If you use an iPhone, you might have noticed that SMS conversations (green-bubbles) are harder to read than iMessage conversations (blue bubbles). That's not by accident — in fact, green bubbles weren't always so difficult to read.
You've probably heard of the green and blue text message bubble colors inside the iOS Messages app. On an iPhone, normal SMS text messages are colored green, while iMessage (Apple's iPhone-exclusive chat platform) conversations are colored blue. Many iPhone users shun the "green bubble" due to the fewer features provided by SMS. If you own an iPhone, you may feel the same frustration when trying to read a green-bubble chat, as they often feel harder to read than blue-bubble chats. That's no accident.
To begin, we have to take a trip back to 2011. As you may know, iMessage, along with the signature blue bubble, didn't exist until the release of iOS 5. Before iMessage was introduced, every message in the Messages app was green, as the only messaging supported at the time was SMS. Once they added iMessage to the Messages application on iOS, the blue bubbles came along with it to help differentiate between iMessage and SMS. Given that the Messages app has stuck with the same green bubble/blue bubble differentiation, it may sound like the hatred towards SMS isn't related to the color at all. However, along the way from iOS 5 to now, a tiny design change opened a user-experience chasm between SMS conversations and iMessage ones. This isn't a story about about the green or blue colors themselves — rather, it's a story about contrast, and its astonishing impact on our perceptions.
(Score: 4, Interesting) by pTamok on Sunday January 09 2022, @02:55PM (3 children)
The whole iMessage 'experience' is messed up. Try writing a message and specifying that it is to be delivered as an SMS. You can't. There are many people who cannot receive messages from people with iPhones because the Apple software is deciding to try iMessage first, and doesn't always fall back to SMS.
SMS messages are standardised across all phone operating systems, even on the cheapest of 'soap bar' phones. The exception is Apple. It's fine that Apple wants to promote iMessage within the Apple ecosystem, but iMessage intentionally breaks compatibility with SMS message delivery. It is lousy.
(Score: 0) by Anonymous Coward on Sunday January 09 2022, @04:36PM
Doesn't Android have its own non-SMS/MMS data-connection messaging too?

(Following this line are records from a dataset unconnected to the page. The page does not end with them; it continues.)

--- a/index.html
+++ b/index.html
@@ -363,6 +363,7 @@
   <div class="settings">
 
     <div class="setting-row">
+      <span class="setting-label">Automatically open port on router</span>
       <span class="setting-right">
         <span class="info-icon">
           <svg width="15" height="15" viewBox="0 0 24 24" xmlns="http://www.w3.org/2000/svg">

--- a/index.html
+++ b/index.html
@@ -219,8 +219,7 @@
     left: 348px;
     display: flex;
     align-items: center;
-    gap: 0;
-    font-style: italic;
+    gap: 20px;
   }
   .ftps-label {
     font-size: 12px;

(Score: 2) by pipedwho on Monday January 10 2022, @07:03AM (1 child)
iMessage works over an internet connection, which is distinct to SMS.
When you send a message on an iPhone, it asks the Apple cloud servers to deliver it first, but the cloud server will only do this if the other phone is registered as an iPhone. The default fall back if it can't be delivered by iMessage/internet/cloud is to fall back to SMS.

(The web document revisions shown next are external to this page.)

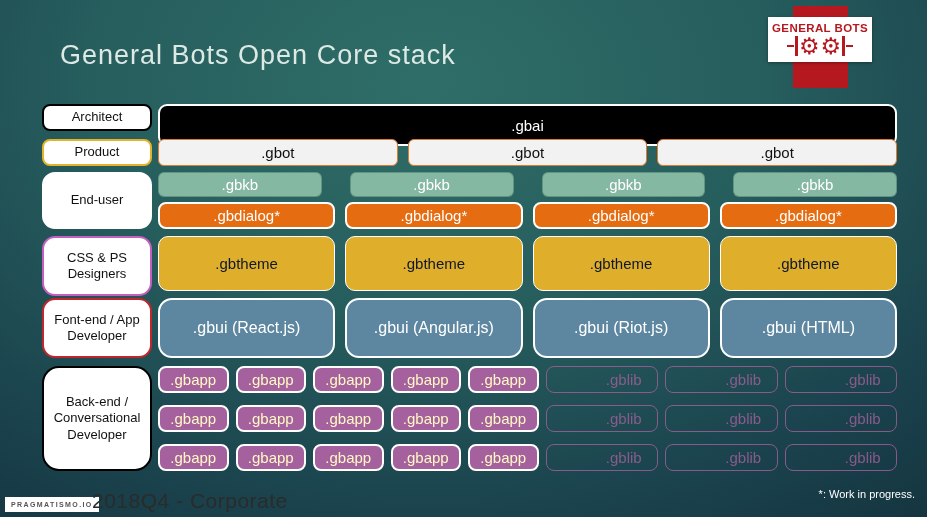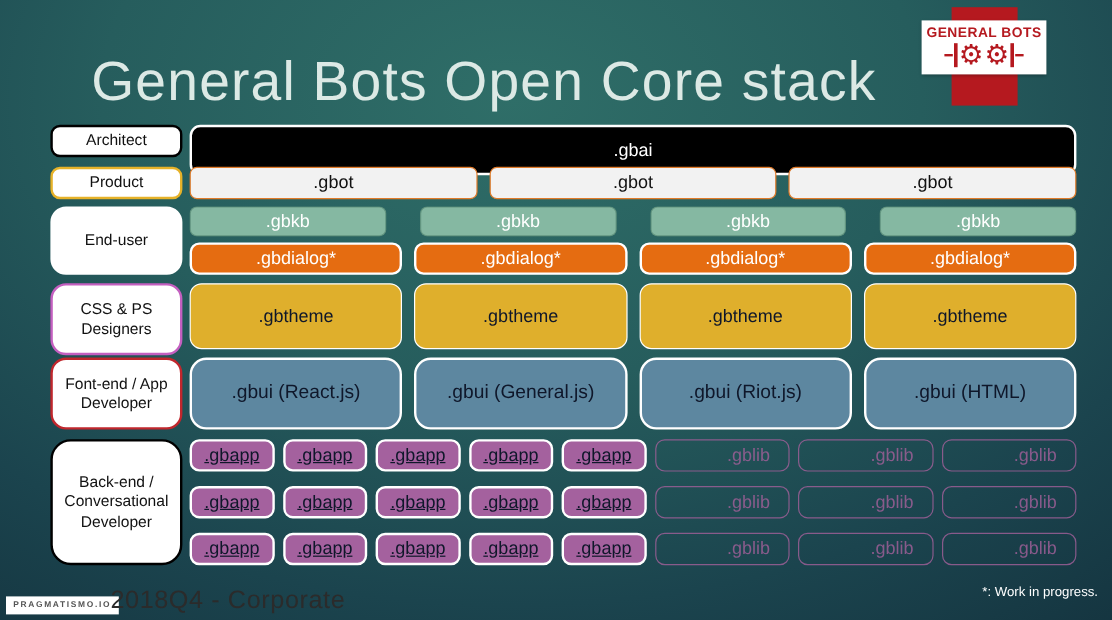--- a/index.html
+++ b/index.html
@@ -12,8 +12,8 @@
   }
   
   .title{
-    position:absolute;left:76px;top:40px;width:700px;
-    font-size:46px;letter-spacing:1px;color:var(--title-color,#dce9e5);
+    position:absolute;left:60px;top:40px;width:700px;
+    font-size:27px;letter-spacing:1px;color:var(--title-color,#dce9e5);
     font-weight:400;
   }
   

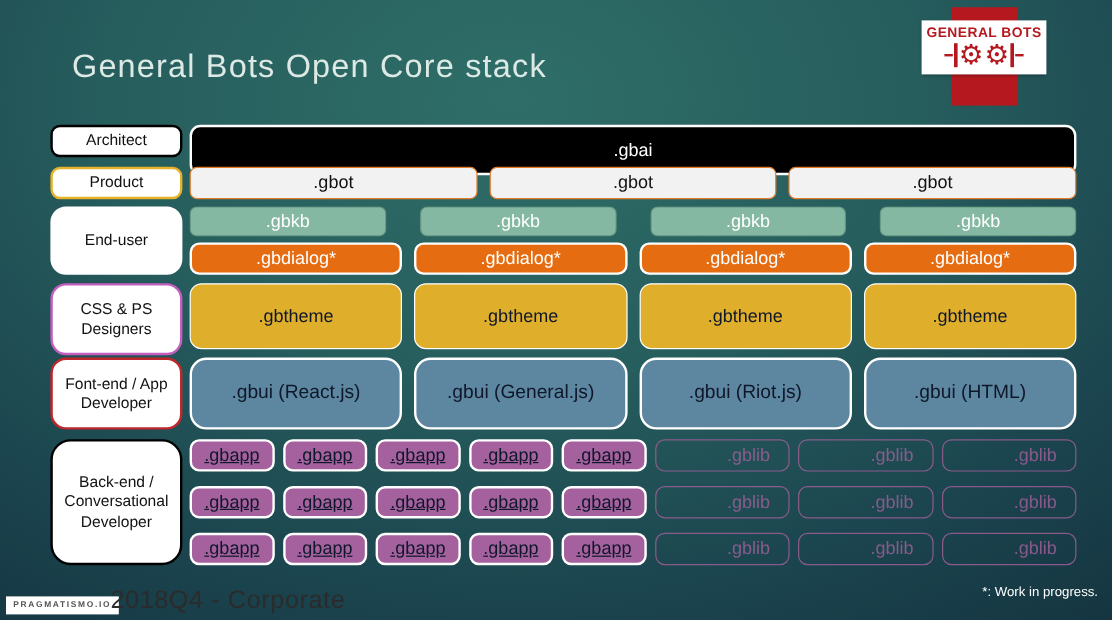--- a/index.html
+++ b/index.html
@@ -61,7 +61,7 @@
     border:2px solid #fff;border-radius:8px;}
   .box-gbtheme{background:var(--gbtheme-bg,#dfaf2c);color:#0f172a;
     border:1.5px solid #fff;border-radius:10px;}
-  .box-gbui{background:var(--gbui-bg,#5d87a0);color:#0f172a;font-size:16px;
+  .box-gbui{background:var(--gbui-bg,#5d87a0);color:#ffffff;font-size:16px;
     border:2px solid #fff;border-radius:14px;}
   .box-gbapp{background:var(--gbapp-bg,#a4619e);color:#0f172a;
     border:2px solid #fff;border-radius:8px;text-decoration:underline;}

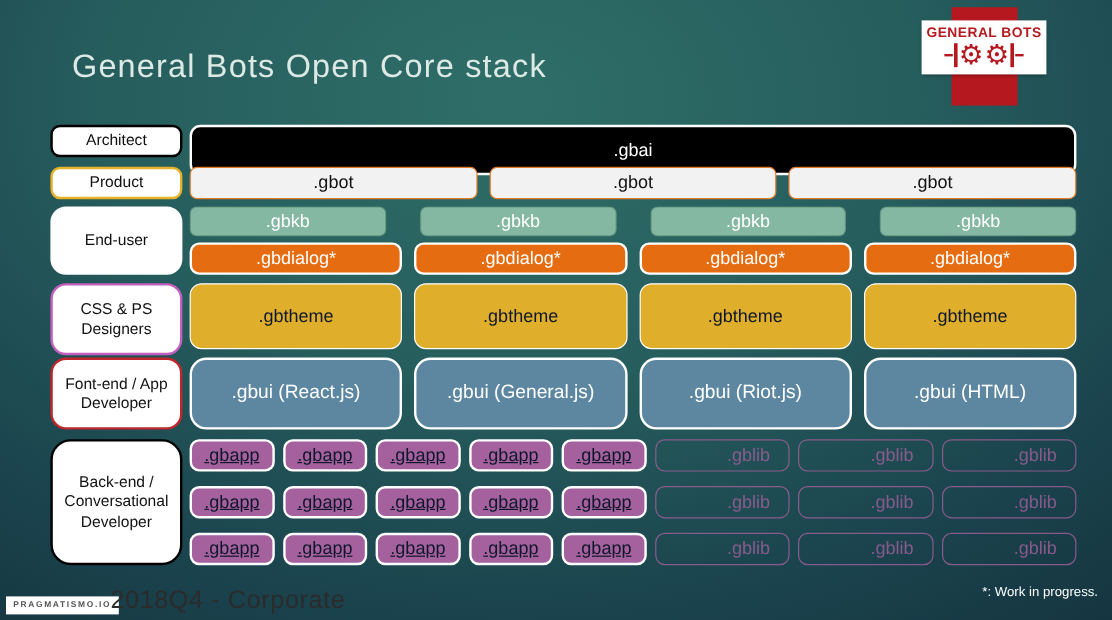--- a/index.html
+++ b/index.html
@@ -134,7 +134,7 @@
 
   <div class="row row-gbui">
     <div class="box box-gbui">.gbui (React.js)</div>
-    <div class="box box-gbui">.gbui (General.js)</div>
+    <div class="box box-gbui">.gbui (Angular.js)</div>
     <div class="box box-gbui">.gbui (Riot.js)</div>
     <div class="box box-gbui">.gbui (HTML)</div>
   </div>

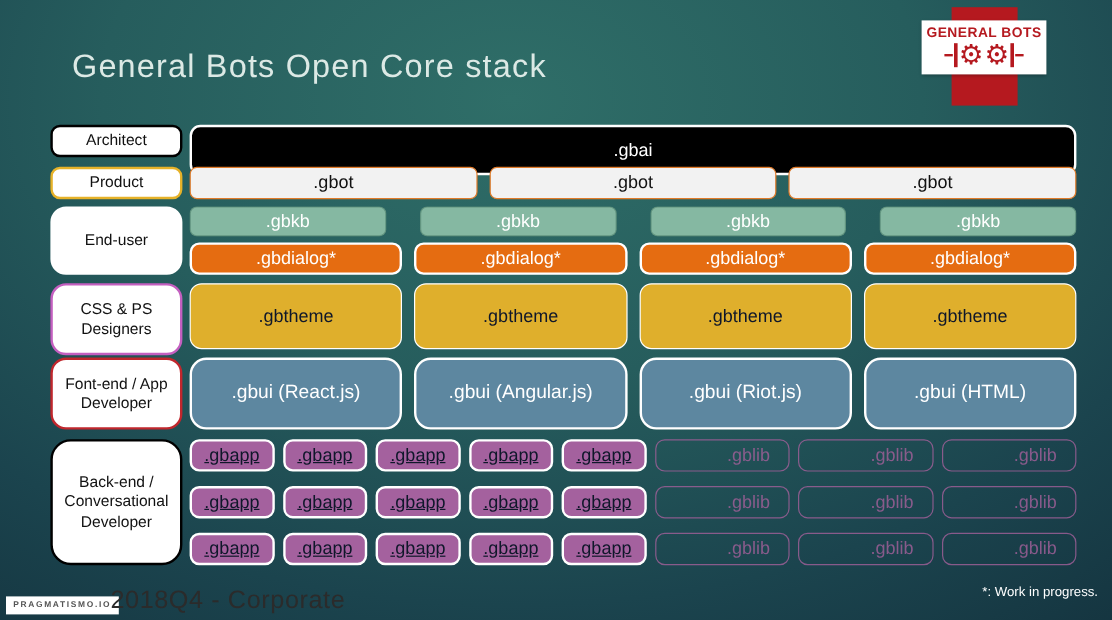--- a/index.html
+++ b/index.html
@@ -63,8 +63,8 @@
     border:1.5px solid #fff;border-radius:10px;}
   .box-gbui{background:var(--gbui-bg,#5d87a0);color:#ffffff;font-size:16px;
     border:2px solid #fff;border-radius:14px;}
-  .box-gbapp{background:var(--gbapp-bg,#a4619e);color:#0f172a;
-    border:2px solid #fff;border-radius:8px;text-decoration:underline;}
+  .box-gbapp{background:var(--gbapp-bg,#a4619e);color:#fef9c3;
+    border:2px solid #fff;border-radius:8px;}
   .box-gblib{background:transparent;color:var(--gblib-border,#9c5f96);
     border:1.5px solid var(--gblib-border,#9c5f96);border-radius:8px;opacity:.85;padding-left:44px;}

Sometimes a user doesn't deregister their iPhone on a number, and it can a week or two for the system to drop the number from their system. If a new iPhone comes online with the old number, the message can't be delivered as the crypto/account won't match. That can prevent an message going through to a new phone until the server resyncs and unlists the number.
(Score: 1) by pTamok on Monday January 10 2022, @07:34AM
You are relaying and summarising how Apple say it should work: but the experience of many people is that even deregistering a phone number doesn't result in things working after the waiting period. Just do an Internet search for people's frustrating experiences with this, especially when group messaging is involved.
Furthermore, iPhone users do not have the option of specifying that they want to send an SMS rather than trusting the iMessage 'service' to fall back correctly. Apple have removed that choice.
As a non-iPhone user, I can send an SMS to anyone, Apple's ecosystem included. As an Apple user, I do not have that choice, and sometimes, due to iMessage's failures, I am prevented from sending a message to particular non-iPhone users indefinitely. It does not 'Just Work'.